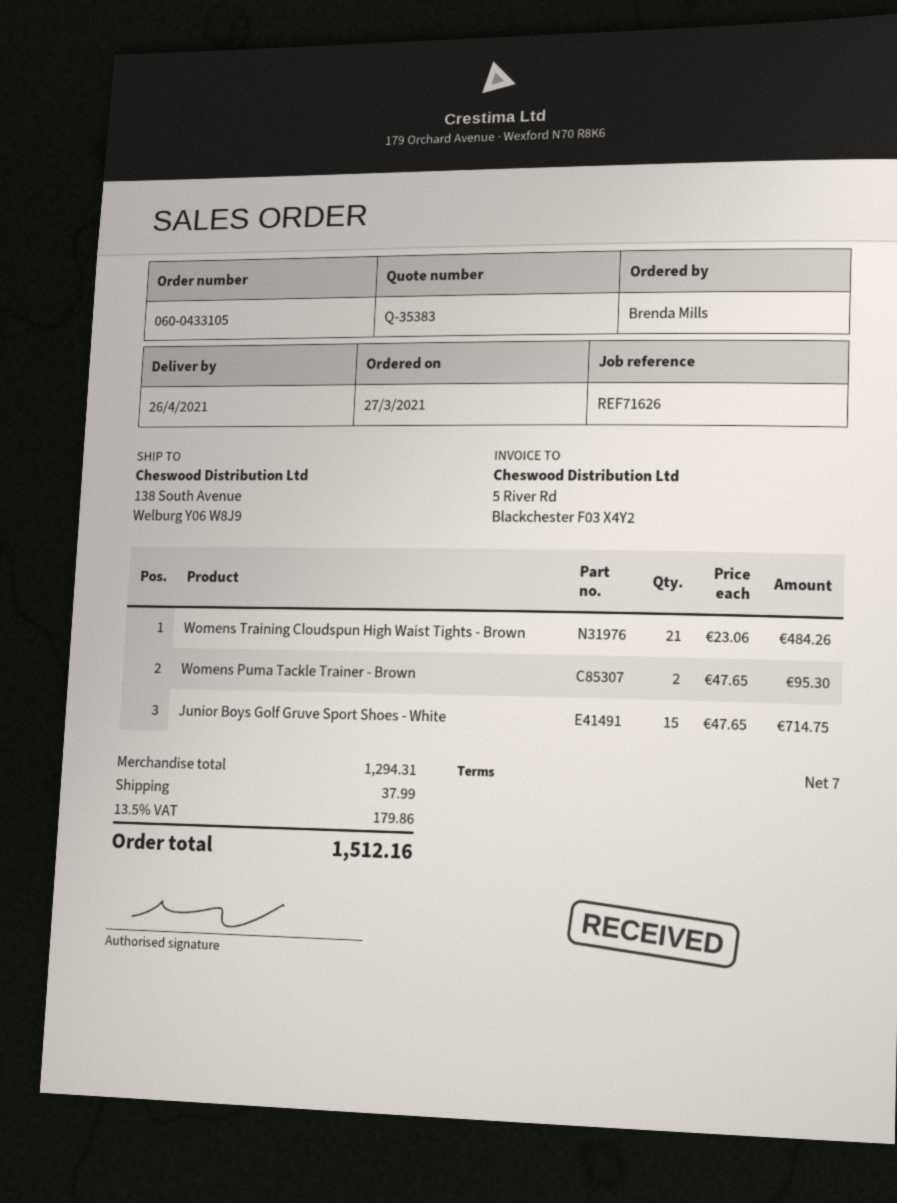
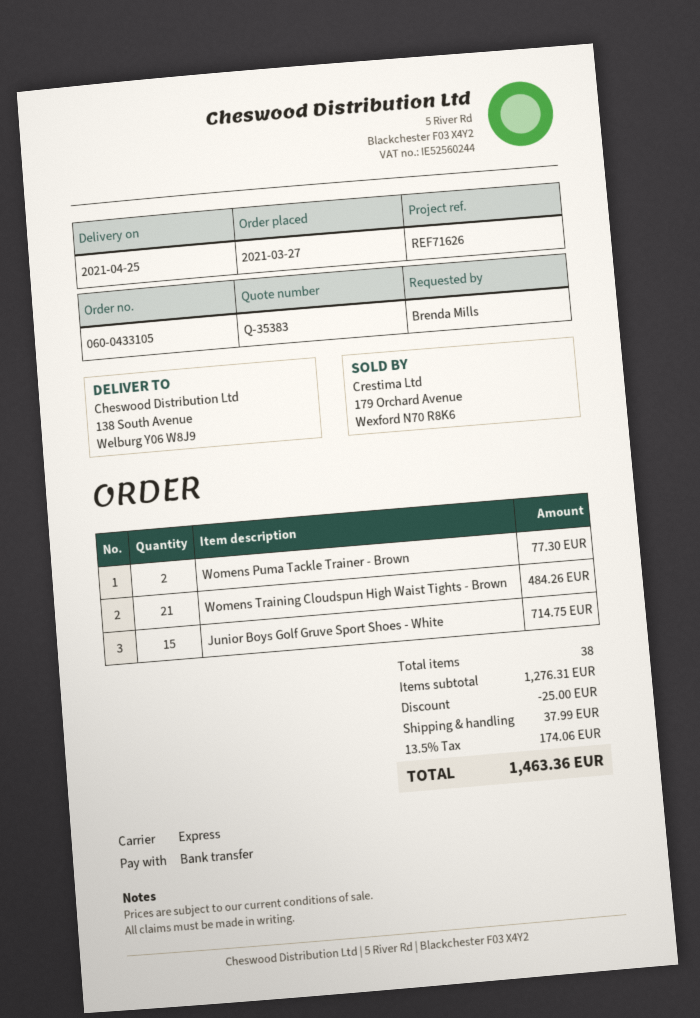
delivery date: 2021-04-26 -> 2021-04-25
Womens Puma Tackle Trainer - Brown: 2 for 95.30 -> 2 for 77.30
subtotal: 1294.31 -> 1276.31
discount: none -> 25.00
tax: 13.5% = 179.86 -> 13.5% = 174.06
total: 1512.16 -> 1463.36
————
Give the lines from the one containing "Womens Puma Tackle" through the end of the entries again, exactly as written and with no other lines.

FINAL ANSWER:
Womens Puma Tackle Trainer - Brown: 2 for 95.30 -> 2 for 77.30
subtotal: 1294.31 -> 1276.31
discount: none -> 25.00
tax: 13.5% = 179.86 -> 13.5% = 174.06
total: 1512.16 -> 1463.36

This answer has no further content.